Produce a copy of every line in the records that holds the string "OBLEK".

START Records for the task

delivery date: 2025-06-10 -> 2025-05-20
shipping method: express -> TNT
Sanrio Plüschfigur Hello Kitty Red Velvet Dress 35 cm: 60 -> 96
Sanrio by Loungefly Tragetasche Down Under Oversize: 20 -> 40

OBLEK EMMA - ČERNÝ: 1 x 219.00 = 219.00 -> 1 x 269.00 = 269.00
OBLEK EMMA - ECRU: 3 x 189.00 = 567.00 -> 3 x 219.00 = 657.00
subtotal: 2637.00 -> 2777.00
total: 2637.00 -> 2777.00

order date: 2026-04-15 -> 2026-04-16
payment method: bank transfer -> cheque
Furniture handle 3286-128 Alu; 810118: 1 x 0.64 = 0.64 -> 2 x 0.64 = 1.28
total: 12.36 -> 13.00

END Records for the task
START Records for the task

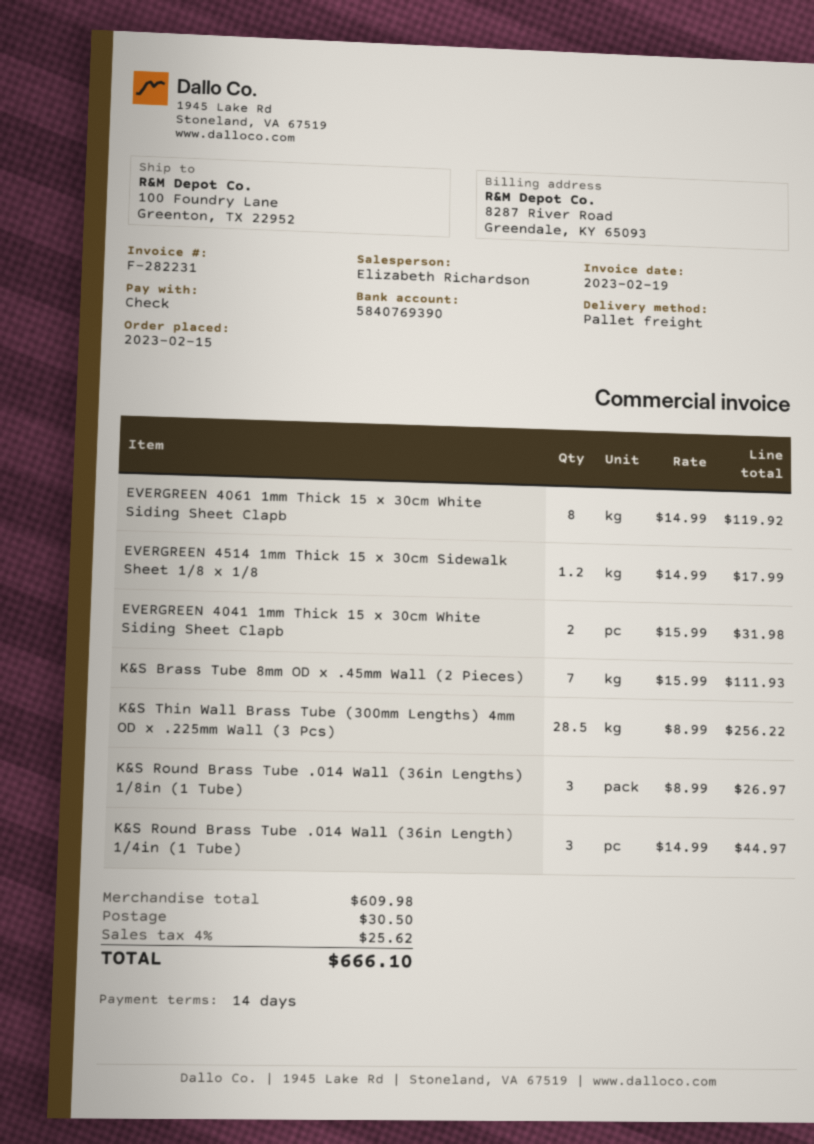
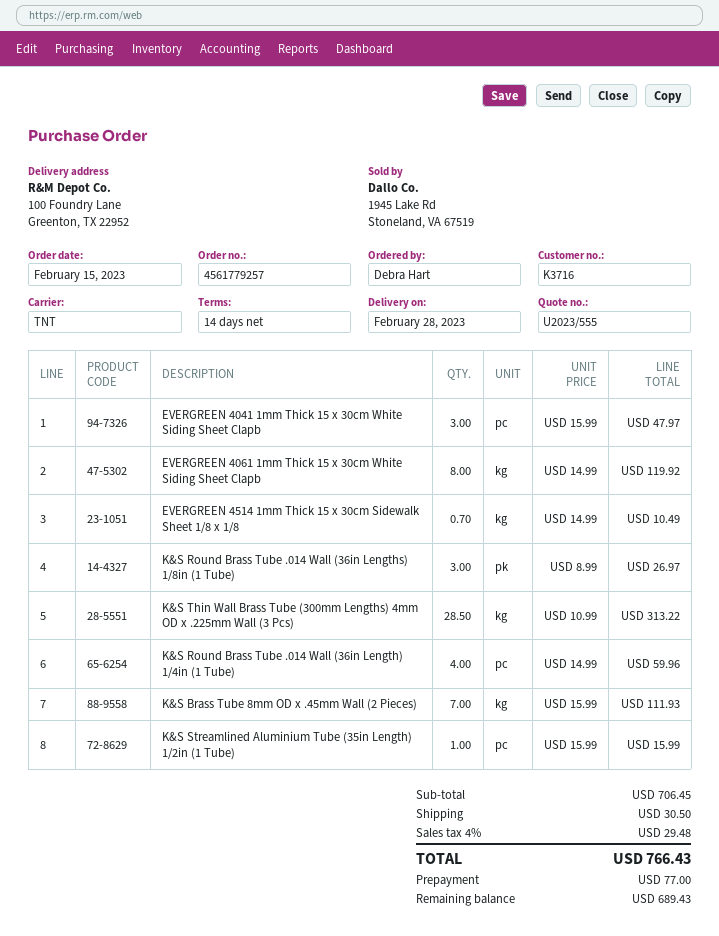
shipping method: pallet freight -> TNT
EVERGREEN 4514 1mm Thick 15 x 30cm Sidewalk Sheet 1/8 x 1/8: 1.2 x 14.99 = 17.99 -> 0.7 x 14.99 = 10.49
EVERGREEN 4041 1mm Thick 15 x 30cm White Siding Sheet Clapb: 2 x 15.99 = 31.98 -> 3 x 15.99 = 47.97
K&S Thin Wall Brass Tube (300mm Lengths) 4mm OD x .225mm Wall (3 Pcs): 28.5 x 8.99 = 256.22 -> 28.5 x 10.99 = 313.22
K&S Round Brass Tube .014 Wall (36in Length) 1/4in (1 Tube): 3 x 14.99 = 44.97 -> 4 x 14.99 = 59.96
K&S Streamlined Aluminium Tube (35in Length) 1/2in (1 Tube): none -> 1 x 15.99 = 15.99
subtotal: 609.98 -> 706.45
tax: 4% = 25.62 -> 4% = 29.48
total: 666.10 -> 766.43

END Records for the task

### Expected answer
OBLEK EMMA - ČERNÝ: 1 x 219.00 = 219.00 -> 1 x 269.00 = 269.00
OBLEK EMMA - ECRU: 3 x 189.00 = 567.00 -> 3 x 219.00 = 657.00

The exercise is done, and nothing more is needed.